Padahal pernikahan itu lebih banyak pahitnya daripada manisnya--> harus menghidupi anak istri, menyekolahkan, menikahkan, mendidiknya dengan benar, dan buanyak lagi yang lainnya. Itulah jihad yang sesungguhnya.Jadi nggak harus pergi perang ke Aghanistan atau Palestina. Berani mati itu hebat, tapi lebih hebat lagi berani hidup : menghidupi anak istri dengan kerja keras yang halal.
Makanya tujuan pernikahan itu sosial bukan biologis. Kalau nikahnya hanya karena gak iso nahan ngaceng, alamat nggak nyampai dua tahun rumah tangga bakalan remuk. Trust me.
Kembali ke soal sengsara. Bagi orang yang sudah memasuki dunia batin, sengsara itu nggak ada. Sengsara itu kebahagiaan yang menyamar. Bahagia dan sengsara itu sama saja, bagai dua sisi mata uang yang sama. Sengsara bisa dibuat bahagia dengan mudah, karena apa pun kejadian yang menimpa manusia itu ada sisi lucunya. Jadi kenapa nggak kau tertawakan saja kesedihanmu.
Bahagia itu sederhana. Keluar rumah melihat langit dengan mendung pun itu bisa membuat bahagia. Banyak cara dan jalan keluar dari rasa sedih. Nggak malah lari ke minuman oplosan, drug atau yang paling parah bunuh diri.
Pernah di suatu waktu, saat ndas mumet karena bokek total, aku dipertemukan oleh Tuhan dengan seseorang yang jos gandoss, yang membuatku semangat lagi. Orang yang hatinya sudah selesai. Asal Tuhan tidak marah, dia ikhlas dan bahagia dengan nasibnya.
Dia adalah seorang tukang sapu yang nggak minder dengan profesinya. Nggak canggung berkumpul dengan teman-temannya yang sukses saat reuni. Teman-temannya pada memperlihatkan gadgetnya yang canggih, dia rileks mengeluarkan hengpon jadulnya yang sudah krowak di sana-sini karena sering dibanting anaknya.

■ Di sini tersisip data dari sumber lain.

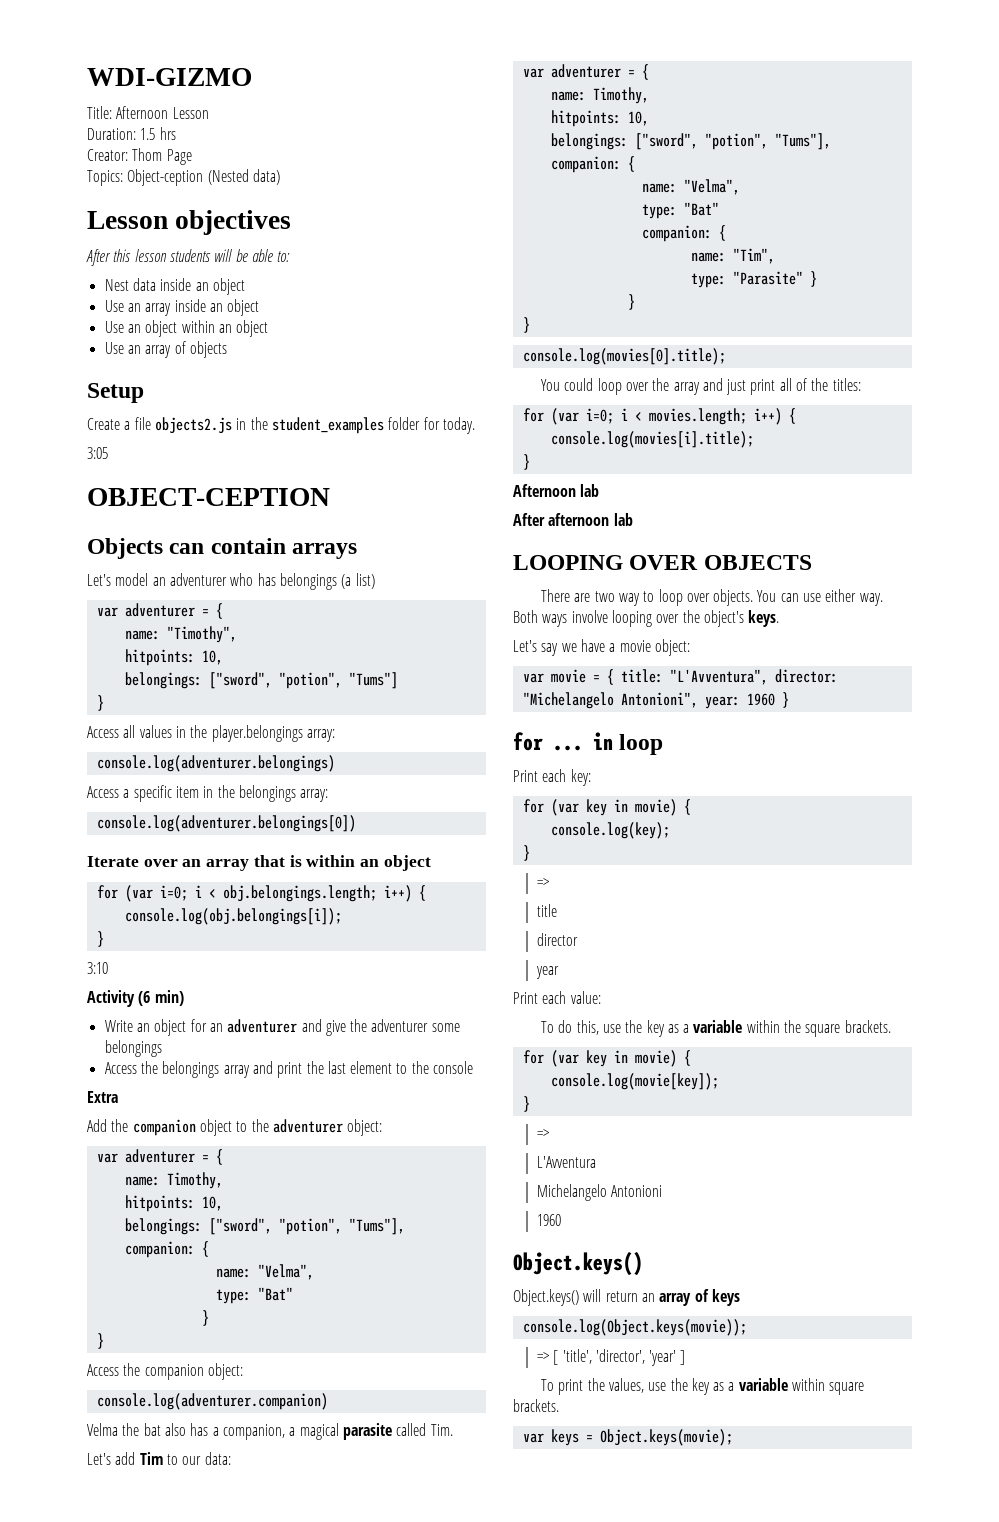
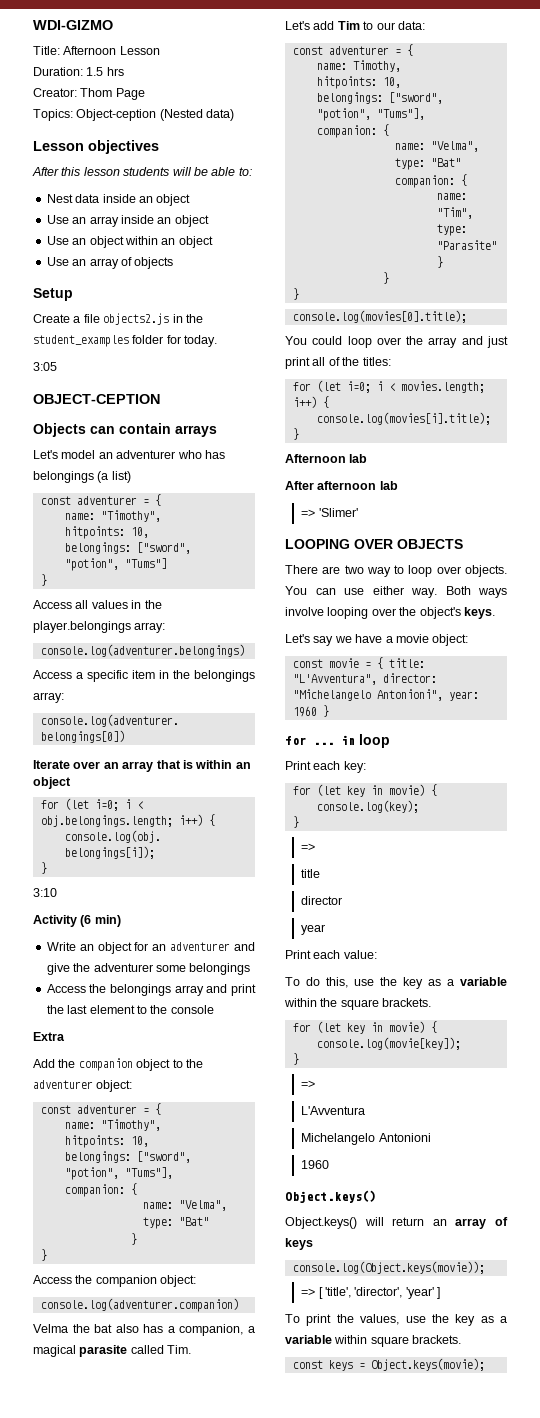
[96,607,118,617] var -> [40,496,71,505] const
[124,885,153,902] (var -> [64,798,89,810] (let
[96,1149,223,1165] [124,1172,223,1189] var adventurer = { // name: Timothy, -> [40,1103,161,1115] [64,1119,161,1131] const adventurer = { // name: "Timothy",
[522,68,544,78] var -> [292,46,323,55] const
[550,408,579,425] (var -> [316,380,341,392] (let
(633, 519) none -> [301,508,358,517] // => 'Slimer'
[522,673,544,683] var -> [292,659,323,668] const
[550,799,579,816] (var -> [316,784,341,796] (let
[550,1050,579,1067] (var -> [316,1021,341,1033] (let
[522,1433,544,1443] var -> [292,1360,323,1369] const

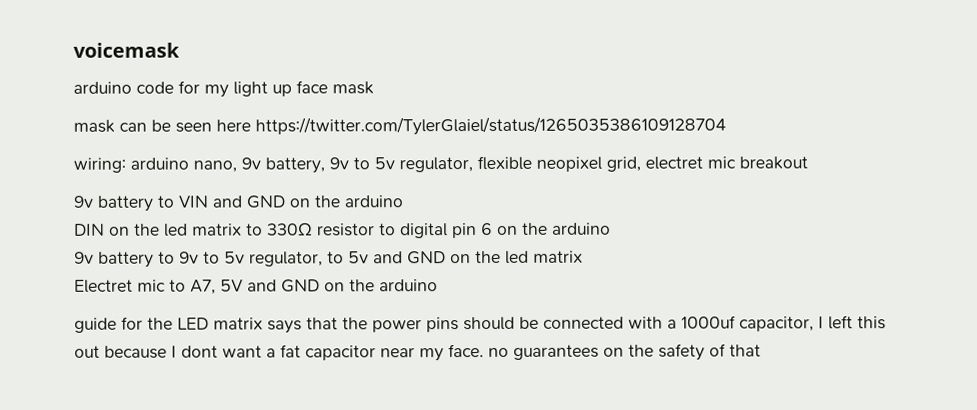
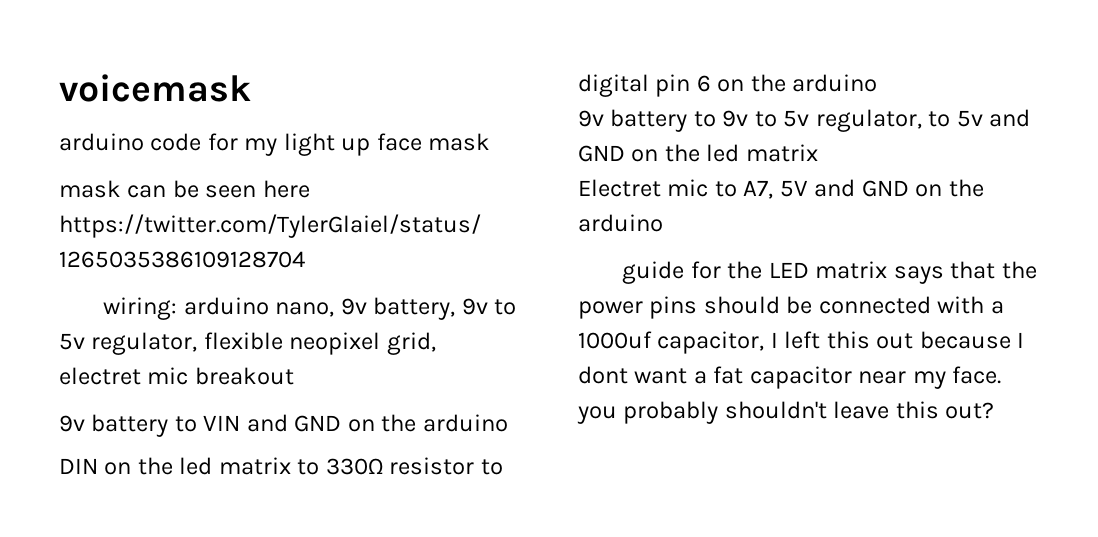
[488,343,761,361] no guarantees on the safety of that -> [577,401,995,424] you probably shouldn't leave this out?

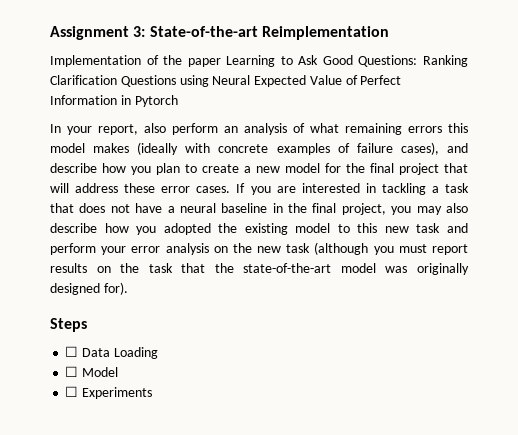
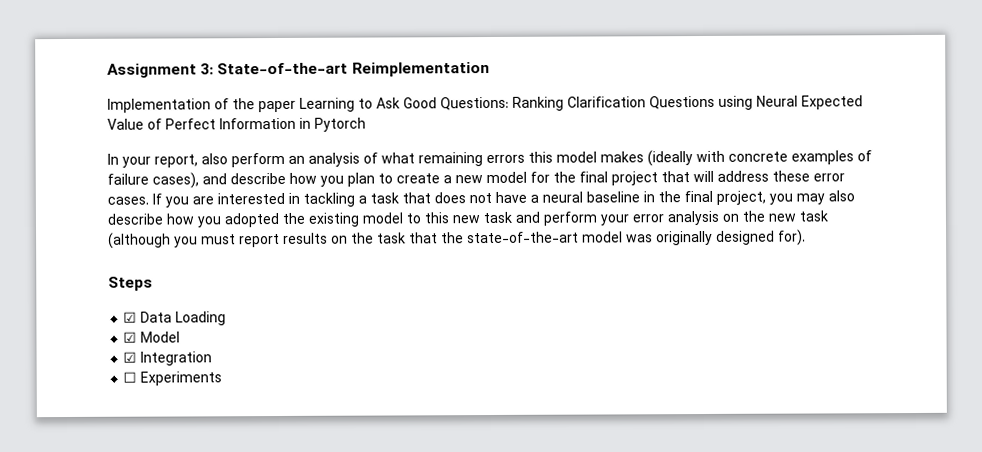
[65,346,79,357] ☐ -> [123,311,138,323] ☑
[65,366,79,377] ☐ -> [123,331,138,343] ☑
(119, 372) none -> [123,351,213,366] // ☑ Integration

---Sukses menurut ukuran orang awam adalah jadi PNS, pejabat atau pengusaha. Bagi si tukang sapu ini, sukses adalah bahagia dan ikhlas menerima takdirNya. Buat apa jadi PNS kalau lewat jalur nyogok. Itu bukan prestasi, itu aib! Jadi berbahagialah kalian yang cuman buruh pabrik tapi bersih dari 'aib' ----
Ngomong soal prestasi, tiap-tiap orang itu beda dalam mendefiniskan prestasi. Bagi si tukang sapu, sebulan tidak ngutang itu sudah prestasi baginya (untuk saat itu, hari esok harus ditingkatkan). Dia telah menemukan makna hidupnya. Bahwa apa yang yang telah digariskan Tuhan pada nasibnya itu punya arti. Semua ada alasannya, Tuhan memberikan yang terbaik bagi umatNya.
Kenapa dia ditakdirkan jadi tukang sapu? kenapa ada orang yang dilahirkan cacat? kenapa Tuhan tidak menciptakan hambanya semuanya kaya dan sukses? Kenapa kok ada yang miskin dan susah hidup? Semua punya arti dalam kehidupan. Jadi, temukan arti hidupmu agar tidak terus-terusan mewek dan meratap pada 'wall' fesbuk.
Tapi bergaya parlente itu nggak masalah asal bertujuan untuk menyemangati hidup, misalnya sekali-sekali makan di rumah makan makanan bule. Bukan karena social climber, seperti buruh pabrik yang memaksakan diri bergadget canggih keluaran baru.